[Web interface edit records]

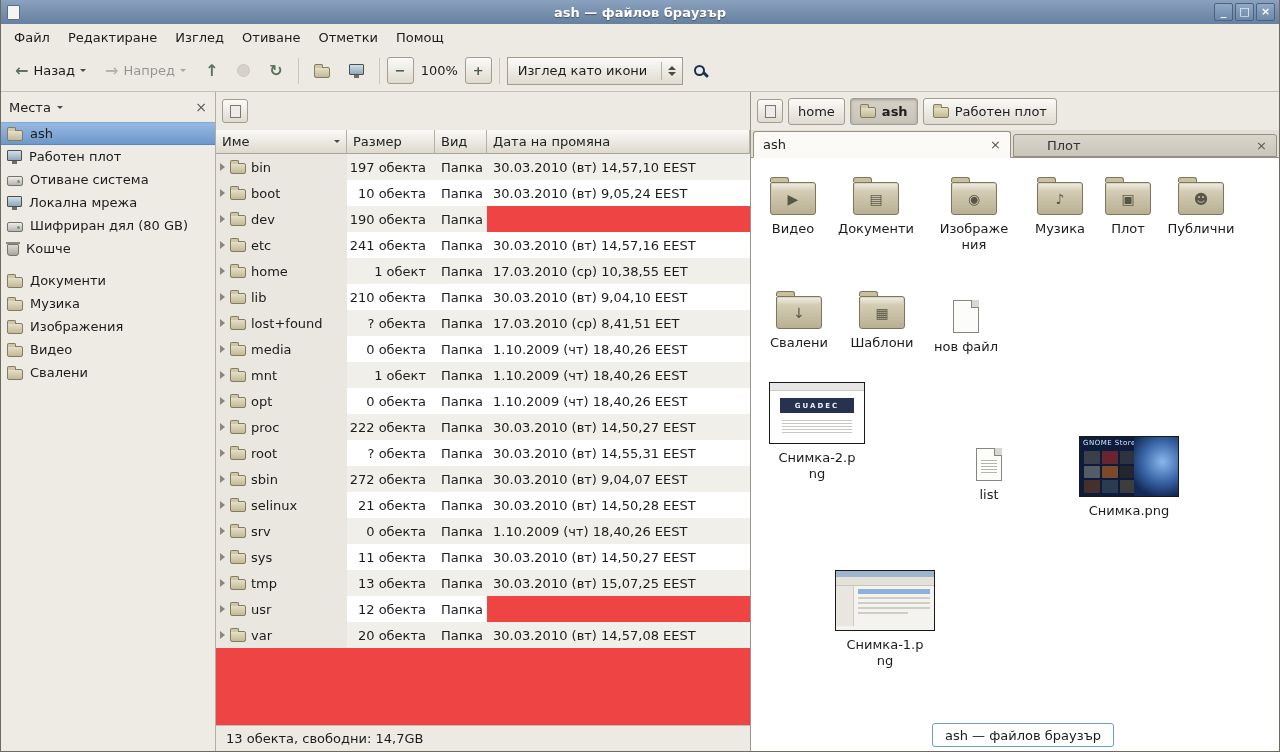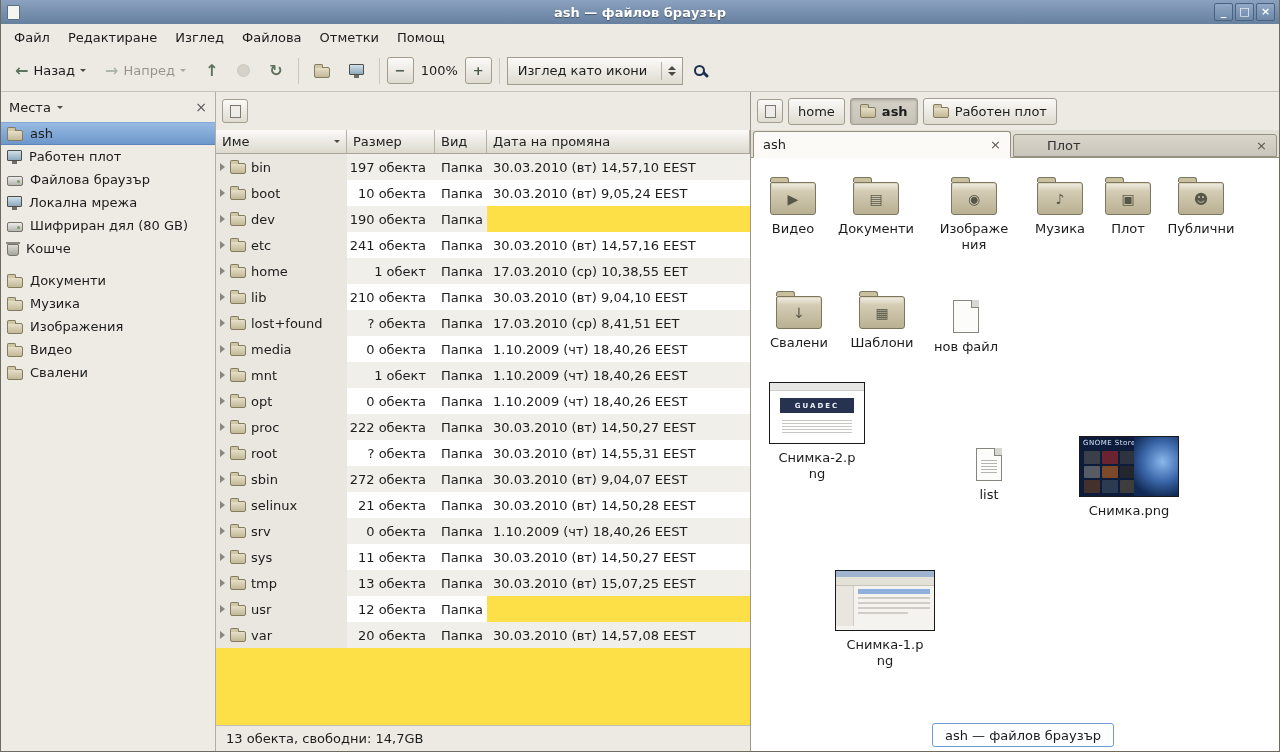--- a/index.html
+++ b/index.html
@@ -52,21 +52,21 @@
 
   
   .sidebar{width:215px;flex:none;background:#eeebe4;border-right:1px solid #b3aea2;display:flex;flex-direction:column}
   .side-head{height:30px;display:flex;align-items:center;gap:6px;padding:0 8px;flex:none}
   .side-close{margin-left:auto;color:#555;font-size:14px;line-height:14px}
   .side-item{height:23px;display:flex;align-items:center;gap:7px;padding:0 6px;font-size:13px}
   .side-item.selected{background:linear-gradient(#97bae2,#6d97cb);border-top:1px solid #83a8d4;border-bottom:1px solid #5c86ba}
   .side-gap{height:9px}
 
   
-  .center{width:535px;flex:none;display:flex;flex-direction:column;background:#fde047;border-right:1px solid #9a958a}
+  .center{width:535px;flex:none;display:flex;flex-direction:column;background:#ef4444;border-right:1px solid #9a958a}
   .center-top{height:38px;background:#edeae3;display:flex;align-items:center;padding:0 6px;flex:none}
   .sq-btn{width:26px;height:24px;display:flex;align-items:center;justify-content:center;background:linear-gradient(#fbfaf7,#dfdbd1);border:1px solid #a39d8f;border-radius:3px}
   .lheader{height:24px;display:flex;flex:none}
   .hcell{display:flex;align-items:center;gap:6px;padding:0 6px;background:linear-gradient(#fbfaf8,#ddd9ce);border-right:1px solid #b5b0a4;border-bottom:1px solid #aaa59a;font-size:13px;color:#222}
   .h-name{width:131px}.h-size{width:88px}.h-type{width:52px}.h-date{flex:1}
   .rows{flex:1;overflow:hidden}
   .row{height:26px;display:flex;font-size:13px}
   .c-name{width:131px;display:flex;align-items:center;gap:5px;padding:0 4px;background:#eae7e0}
   .c-size{width:88px;display:flex;align-items:center;justify-content:flex-end;padding:0 9px 0 0}
   .c-type{width:52px;display:flex;align-items:center;padding-left:6px}
@@ -133,21 +133,21 @@
       <div class="wbtn">_</div>
       <div class="wbtn">□</div>
       <div class="wbtn">×</div>
     </div>
   </div>
 
   <div class="menubar">
     <div class="menu-item">Файл</div>
     <div class="menu-item">Редактиране</div>
     <div class="menu-item">Изглед</div>
-    <div class="menu-item">Файлова</div>
+    <div class="menu-item">Отиване</div>
     <div class="menu-item">Отметки</div>
     <div class="menu-item">Помощ</div>
   </div>
 
   <div class="toolbar">
     <div class="tbtn">
       <span class="arrow-g">←</span>
       <span>Назад</span>
       <span class="tri-d tri-sm"></span>
     </div>
@@ -204,21 +204,21 @@
       <div class="side-item selected">
         <span class="fico"></span>
         <span>ash</span>
       </div>
       <div class="side-item">
         <span class="mon"></span>
         <span>Работен плот</span>
       </div>
       <div class="side-item">
         <span class="drv"></span>
-        <span>Файлова браузър</span>
+        <span>Отиване система</span>
       </div>
       <div class="side-item">
         <span class="mon"></span>
         <span>Локална мрежа</span>
       </div>
       <div class="side-item">
         <span class="drv"></span>
         <span>Шифриран дял (80 GB)</span>
       </div>
       <div class="side-item">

■ **YOUR GOAL**: Each line above should be written out again unchanged; no images are to be carried over.

■ **RESPONSE BELOW**:
--- a/index.html
+++ b/index.html
@@ -52,21 +52,21 @@
 
   
   .sidebar{width:215px;flex:none;background:#eeebe4;border-right:1px solid #b3aea2;display:flex;flex-direction:column}
   .side-head{height:30px;display:flex;align-items:center;gap:6px;padding:0 8px;flex:none}
   .side-close{margin-left:auto;color:#555;font-size:14px;line-height:14px}
   .side-item{height:23px;display:flex;align-items:center;gap:7px;padding:0 6px;font-size:13px}
   .side-item.selected{background:linear-gradient(#97bae2,#6d97cb);border-top:1px solid #83a8d4;border-bottom:1px solid #5c86ba}
   .side-gap{height:9px}
 
   
-  .center{width:535px;flex:none;display:flex;flex-direction:column;background:#fde047;border-right:1px solid #9a958a}
+  .center{width:535px;flex:none;display:flex;flex-direction:column;background:#ef4444;border-right:1px solid #9a958a}
   .center-top{height:38px;background:#edeae3;display:flex;align-items:center;padding:0 6px;flex:none}
   .sq-btn{width:26px;height:24px;display:flex;align-items:center;justify-content:center;background:linear-gradient(#fbfaf7,#dfdbd1);border:1px solid #a39d8f;border-radius:3px}
   .lheader{height:24px;display:flex;flex:none}
   .hcell{display:flex;align-items:center;gap:6px;padding:0 6px;background:linear-gradient(#fbfaf8,#ddd9ce);border-right:1px solid #b5b0a4;border-bottom:1px solid #aaa59a;font-size:13px;color:#222}
   .h-name{width:131px}.h-size{width:88px}.h-type{width:52px}.h-date{flex:1}
   .rows{flex:1;overflow:hidden}
   .row{height:26px;display:flex;font-size:13px}
   .c-name{width:131px;display:flex;align-items:center;gap:5px;padding:0 4px;background:#eae7e0}
   .c-size{width:88px;display:flex;align-items:center;justify-content:flex-end;padding:0 9px 0 0}
   .c-type{width:52px;display:flex;align-items:center;padding-left:6px}
@@ -133,21 +133,21 @@
       <div class="wbtn">_</div>
       <div class="wbtn">□</div>
       <div class="wbtn">×</div>
     </div>
   </div>
 
   <div class="menubar">
     <div class="menu-item">Файл</div>
     <div class="menu-item">Редактиране</div>
     <div class="menu-item">Изглед</div>
-    <div class="menu-item">Файлова</div>
+    <div class="menu-item">Отиване</div>
     <div class="menu-item">Отметки</div>
     <div class="menu-item">Помощ</div>
   </div>
 
   <div class="toolbar">
     <div class="tbtn">
       <span class="arrow-g">←</span>
       <span>Назад</span>
       <span class="tri-d tri-sm"></span>
     </div>
@@ -204,21 +204,21 @@
       <div class="side-item selected">
         <span class="fico"></span>
         <span>ash</span>
       </div>
       <div class="side-item">
         <span class="mon"></span>
         <span>Работен плот</span>
       </div>
       <div class="side-item">
         <span class="drv"></span>
-        <span>Файлова браузър</span>
+        <span>Отиване система</span>
       </div>
       <div class="side-item">
         <span class="mon"></span>
         <span>Локална мрежа</span>
       </div>
       <div class="side-item">
         <span class="drv"></span>
         <span>Шифриран дял (80 GB)</span>
       </div>
       <div class="side-item">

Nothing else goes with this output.